[Aim of the exercise]: Extract, from the listing that follows, each line containing the word "Best".

[Entries provided]:
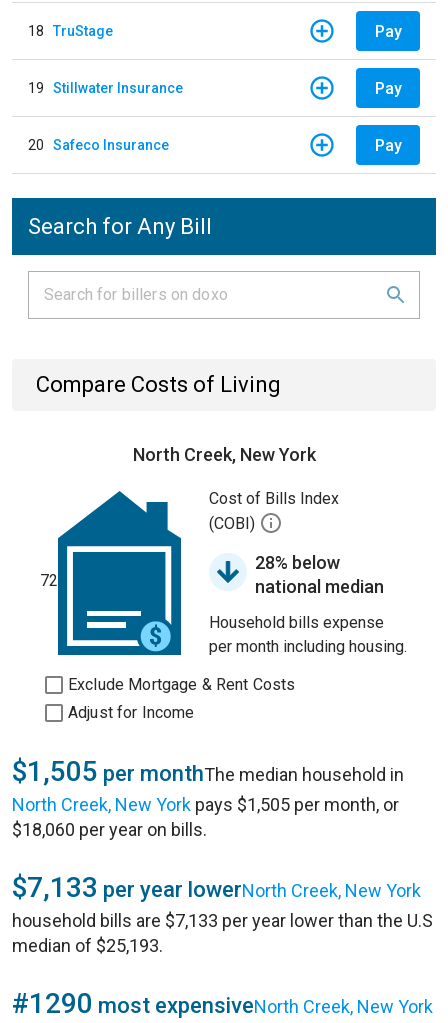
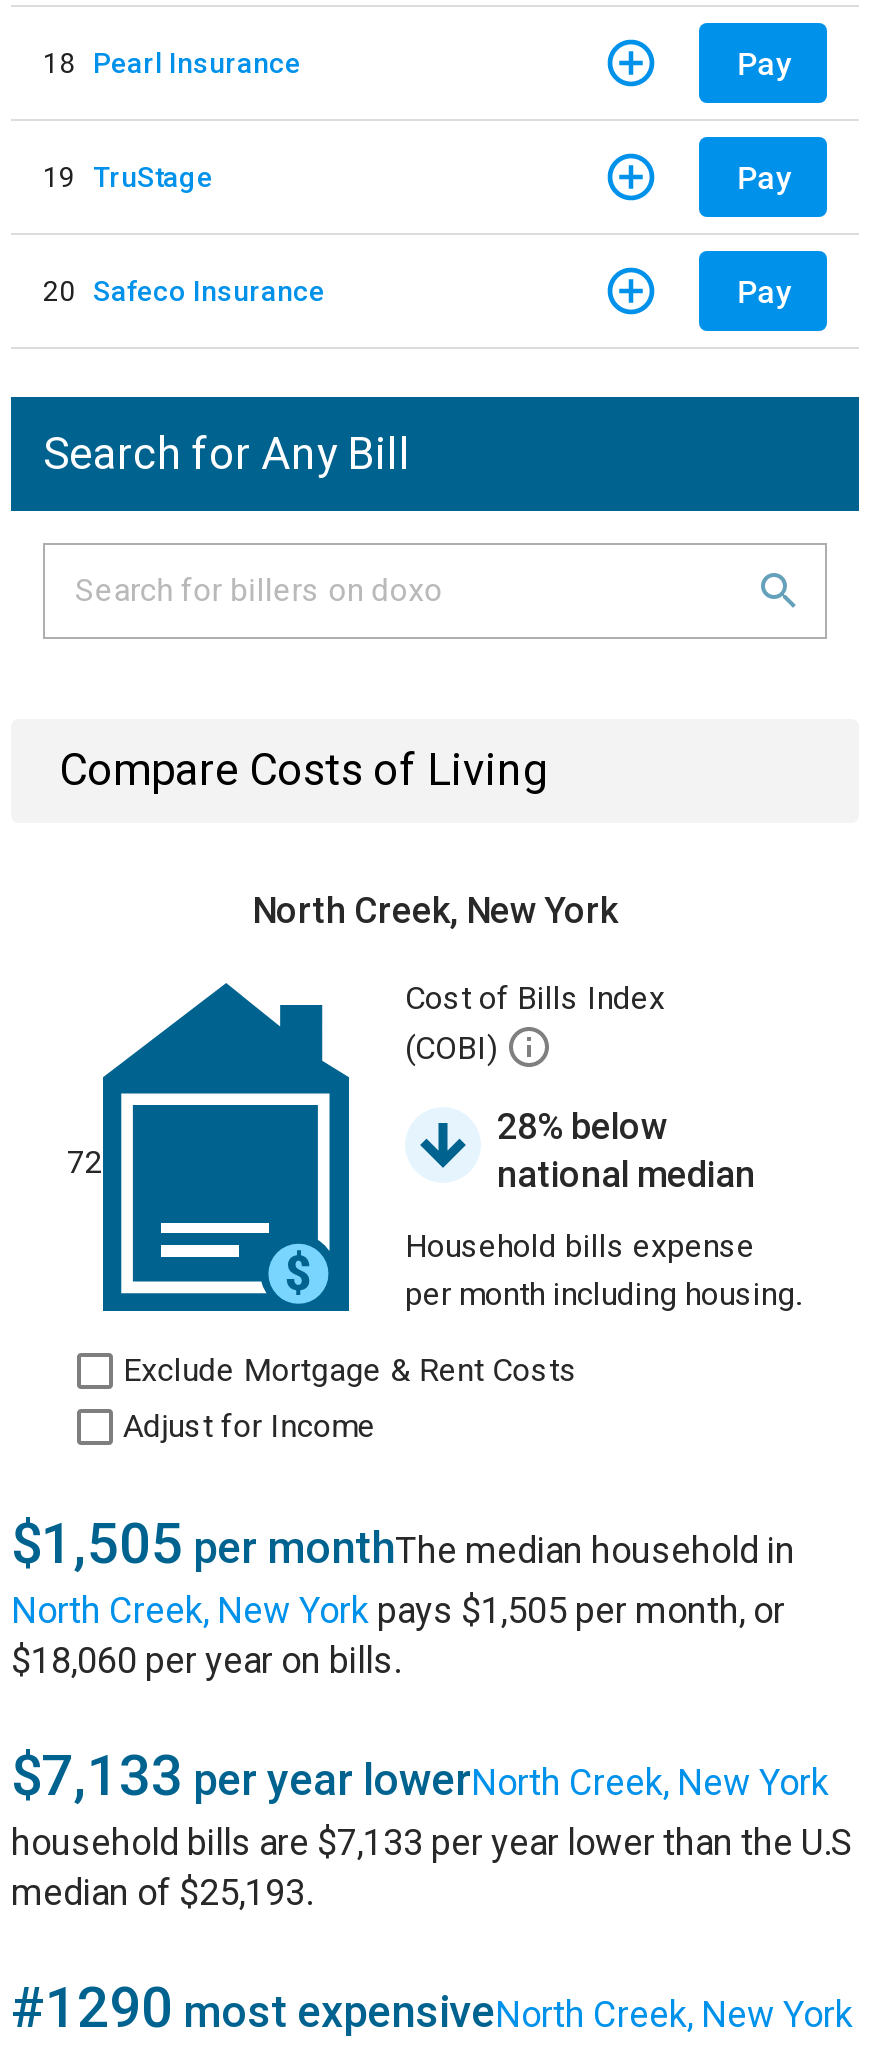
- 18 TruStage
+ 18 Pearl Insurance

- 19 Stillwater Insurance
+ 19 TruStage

* * *

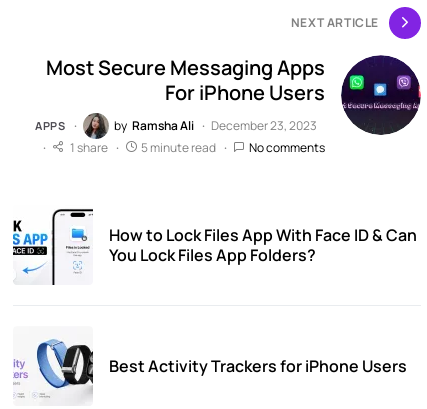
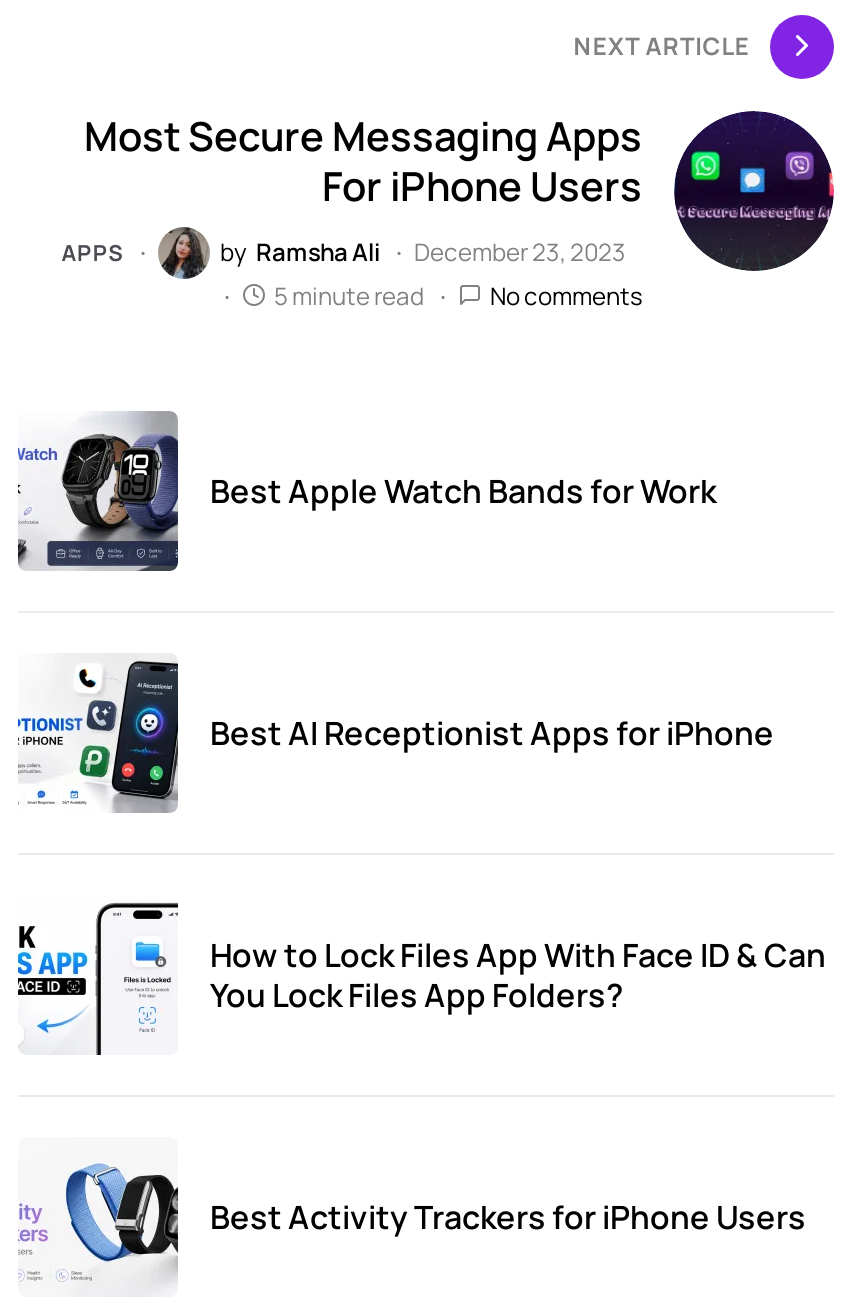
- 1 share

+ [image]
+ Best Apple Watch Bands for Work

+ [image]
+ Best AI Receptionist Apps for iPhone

[Answer to this task]:
+ Best Apple Watch Bands for Work
+ Best AI Receptionist Apps for iPhone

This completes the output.